Ed Morrissey, Hot Air
“Mail-in ballots are the ballots most vulnerable to being altered, stolen, or forged. Just look at the current investigation going on in Paterson, N.J., over a recent municipal election conducted entirely by mail. Four Paterson residents have already been charged with criminal election fraud, including a councilman and councilman-elect… Mail-in ballots also have a higher rejection rate than votes cast in person. In the Paterson case, election officials apparently rejected one in five ballots… New York, which has taken more than a month to count the ballots from its June 23 primary election, is also reporting a similar rejection rate…
“In the 2016 election, almost 130 million Americans voted. Does anyone really think the Postal Service will be able to suddenly handle 260 million pieces of additional mail — that is, the ballots being mailed out by election officials, and then mailed back by voters? Just from a practical standpoint, that is asking for chaos and mass disenfranchisement.”
Hans A. von Spakovsky, Fox News
“Rather than claim our nation is in such shambles that we can't even hold an election that's been on the books for literally centuries, Trump should be spending every iota of political capital he has to get the nation reopened safely and swiftly and force Republicans to get a second pandemic spending bill done… Everything from the speed of our economy to the extent of our long-term job losses will be determined by whether the economy grows by 8% from this quarter or 2%.”

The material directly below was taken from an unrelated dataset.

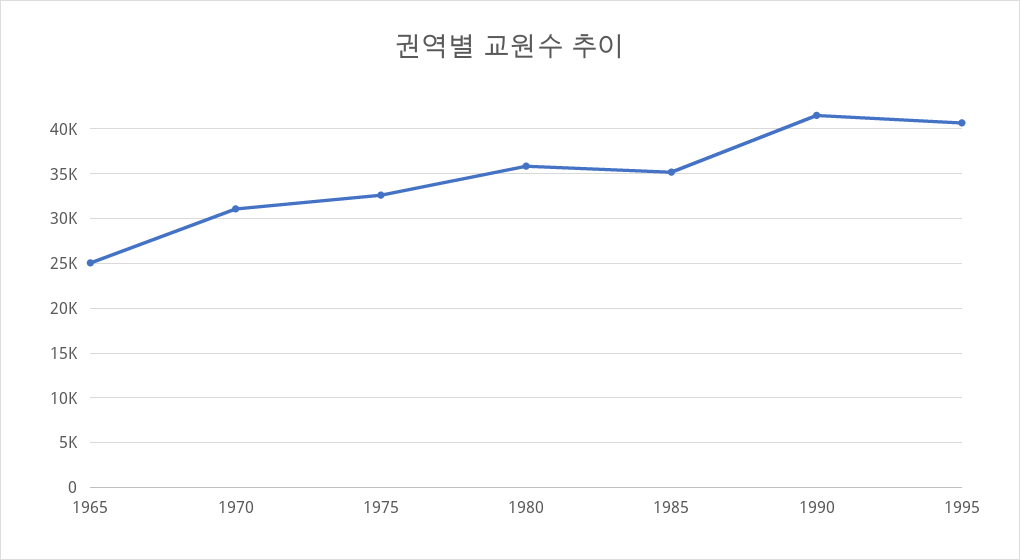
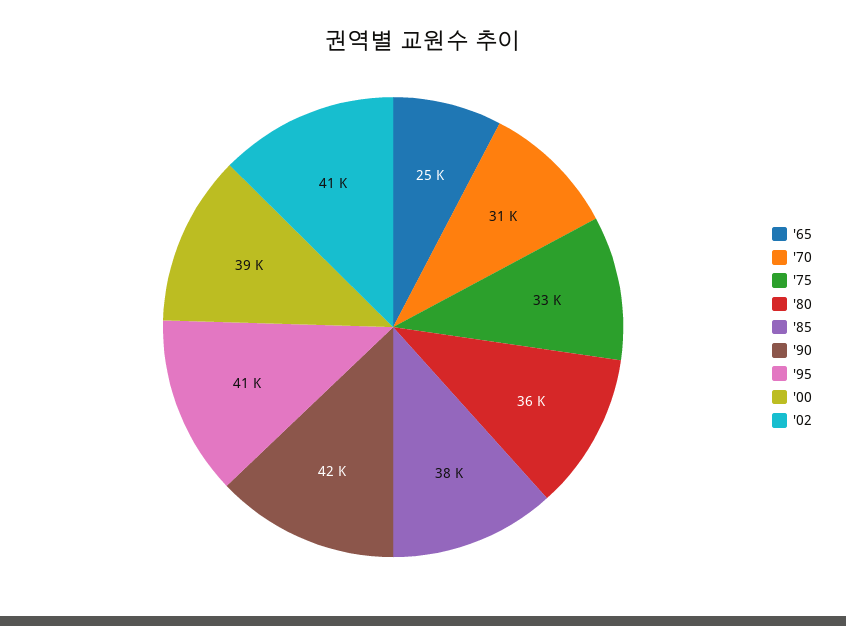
1985: 35000 -> 38000
'00: none -> 39000
'02: none -> 41000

Tiana Lowe, Washington Examiner
“Trump offered no evidence to support his claim that voting by mail is an invitation to fraud. One reason for this is that there isn’t any. Of the 250 million votes cast by mail nationally over the past 20 years, about 0.00006% were found to be fraudulent. Nor does voting by mail favor one party over the other in terms of vote share or turnout. What the evidence does show is that unsubstantiated claims of voter fraud significantly reduce confidence in electoral integrity, especially when they cohere with a given voter’s politics.”
Editorial Board, Bloomberg
“Election officials from across the country affirm that multiple factors would prevent large-scale rigging of the kind he and Mr. Trump suggest. Ballots come with identifiers unique to each voter. Each jurisdiction uses different paper types, envelope widths and other ballot characteristics. Signatures on ballots are matched to preexisting government records. Election offices keep track of exactly how many ballots they send out, how many get returned and by whom.”
Editorial Board, Washington Post
Nonetheless, “Officials should prepare for the possibility of hackers injecting corrupted data into the underlying systems by, say, changing the address on a voter registration file… To prevent such errors, officials should conduct periodic testing to identify vulnerabilities in election systems, update and patch all essential software, and monitor registration and ballot request activity to look for abnormal patterns. Another simple resiliency measure is to text or email voters each time a change to their record is made, similar to the protocol on many online commercial accounts.”
Lawrence Norden, Slate
“There are legitimate worries about the capacity of states and the United States Postal Service (USPS) to manage elections this fall. Many states are not used to seeing a large volume of mail-in votes and local election officials have been overwhelmed by the flood of absentee ballot requests and the ballots themselves… but neither Trump nor Republicans in Congress have done much to fix [the problems]. States need an estimated $4bn to adequately prepare for vote by mail, but Congress has allocated just $400m so far. The most recent Republican Covid-19 relief proposal in the Senate contained no additional funding to states to help them run elections.”